▸ **Task statement**:
Produce a copy of every line in the records that holds the string "solid".

*** Extracted information ***

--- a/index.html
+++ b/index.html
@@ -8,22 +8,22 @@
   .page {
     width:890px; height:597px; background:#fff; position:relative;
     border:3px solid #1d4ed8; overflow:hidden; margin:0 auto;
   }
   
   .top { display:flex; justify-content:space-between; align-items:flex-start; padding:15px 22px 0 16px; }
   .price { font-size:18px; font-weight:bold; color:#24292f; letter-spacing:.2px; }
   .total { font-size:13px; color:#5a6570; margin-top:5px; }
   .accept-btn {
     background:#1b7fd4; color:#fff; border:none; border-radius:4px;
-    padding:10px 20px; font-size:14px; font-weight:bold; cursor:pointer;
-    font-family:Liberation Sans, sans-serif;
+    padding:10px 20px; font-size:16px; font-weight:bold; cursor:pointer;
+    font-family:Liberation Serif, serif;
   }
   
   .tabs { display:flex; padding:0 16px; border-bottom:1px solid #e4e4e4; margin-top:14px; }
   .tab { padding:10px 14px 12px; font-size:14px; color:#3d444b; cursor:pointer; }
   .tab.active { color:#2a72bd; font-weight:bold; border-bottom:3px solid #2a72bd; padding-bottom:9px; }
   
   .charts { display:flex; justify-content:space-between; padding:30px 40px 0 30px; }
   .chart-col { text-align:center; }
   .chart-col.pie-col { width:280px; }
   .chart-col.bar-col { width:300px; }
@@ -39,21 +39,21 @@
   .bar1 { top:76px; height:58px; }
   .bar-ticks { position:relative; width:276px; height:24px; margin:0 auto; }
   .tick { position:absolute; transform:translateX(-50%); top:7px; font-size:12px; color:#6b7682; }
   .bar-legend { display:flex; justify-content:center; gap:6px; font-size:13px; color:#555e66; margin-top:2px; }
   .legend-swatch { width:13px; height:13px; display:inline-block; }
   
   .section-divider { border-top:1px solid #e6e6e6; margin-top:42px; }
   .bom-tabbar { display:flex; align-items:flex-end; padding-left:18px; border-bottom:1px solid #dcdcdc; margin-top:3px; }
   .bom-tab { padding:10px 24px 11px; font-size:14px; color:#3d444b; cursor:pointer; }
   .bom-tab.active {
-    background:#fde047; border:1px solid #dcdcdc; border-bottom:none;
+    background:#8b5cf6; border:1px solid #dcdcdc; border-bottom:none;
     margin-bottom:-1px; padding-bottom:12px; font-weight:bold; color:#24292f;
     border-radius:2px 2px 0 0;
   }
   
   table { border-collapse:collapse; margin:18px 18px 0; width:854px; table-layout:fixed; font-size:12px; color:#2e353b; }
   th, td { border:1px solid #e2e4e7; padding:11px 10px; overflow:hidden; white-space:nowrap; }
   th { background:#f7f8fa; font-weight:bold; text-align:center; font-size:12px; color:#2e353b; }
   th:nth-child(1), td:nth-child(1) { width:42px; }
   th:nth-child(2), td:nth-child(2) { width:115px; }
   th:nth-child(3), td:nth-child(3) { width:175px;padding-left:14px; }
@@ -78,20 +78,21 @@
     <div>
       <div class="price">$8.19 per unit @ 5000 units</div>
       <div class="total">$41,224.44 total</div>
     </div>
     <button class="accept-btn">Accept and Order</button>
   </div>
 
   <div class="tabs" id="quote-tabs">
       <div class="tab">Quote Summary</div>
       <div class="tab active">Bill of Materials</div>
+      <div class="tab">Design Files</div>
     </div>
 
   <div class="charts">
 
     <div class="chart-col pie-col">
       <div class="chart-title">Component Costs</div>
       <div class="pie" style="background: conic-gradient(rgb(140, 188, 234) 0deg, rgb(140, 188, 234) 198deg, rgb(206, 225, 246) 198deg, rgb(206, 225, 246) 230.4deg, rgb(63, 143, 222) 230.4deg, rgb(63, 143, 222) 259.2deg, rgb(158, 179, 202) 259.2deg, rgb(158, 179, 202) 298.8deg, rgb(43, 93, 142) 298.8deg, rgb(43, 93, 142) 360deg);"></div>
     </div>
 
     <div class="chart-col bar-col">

*** End of Extracted information ***

▸ **The answer**:
     border:3px solid #1d4ed8; overflow:hidden; margin:0 auto;
   .tabs { display:flex; padding:0 16px; border-bottom:1px solid #e4e4e4; margin-top:14px; }
   .tab.active { color:#2a72bd; font-weight:bold; border-bottom:3px solid #2a72bd; padding-bottom:9px; }
   .section-divider { border-top:1px solid #e6e6e6; margin-top:42px; }
   .bom-tabbar { display:flex; align-items:flex-end; padding-left:18px; border-bottom:1px solid #dcdcdc; margin-top:3px; }
-    background:#fde047; border:1px solid #dcdcdc; border-bottom:none;
+    background:#8b5cf6; border:1px solid #dcdcdc; border-bottom:none;
   th, td { border:1px solid #e2e4e7; padding:11px 10px; overflow:hidden; white-space:nowrap; }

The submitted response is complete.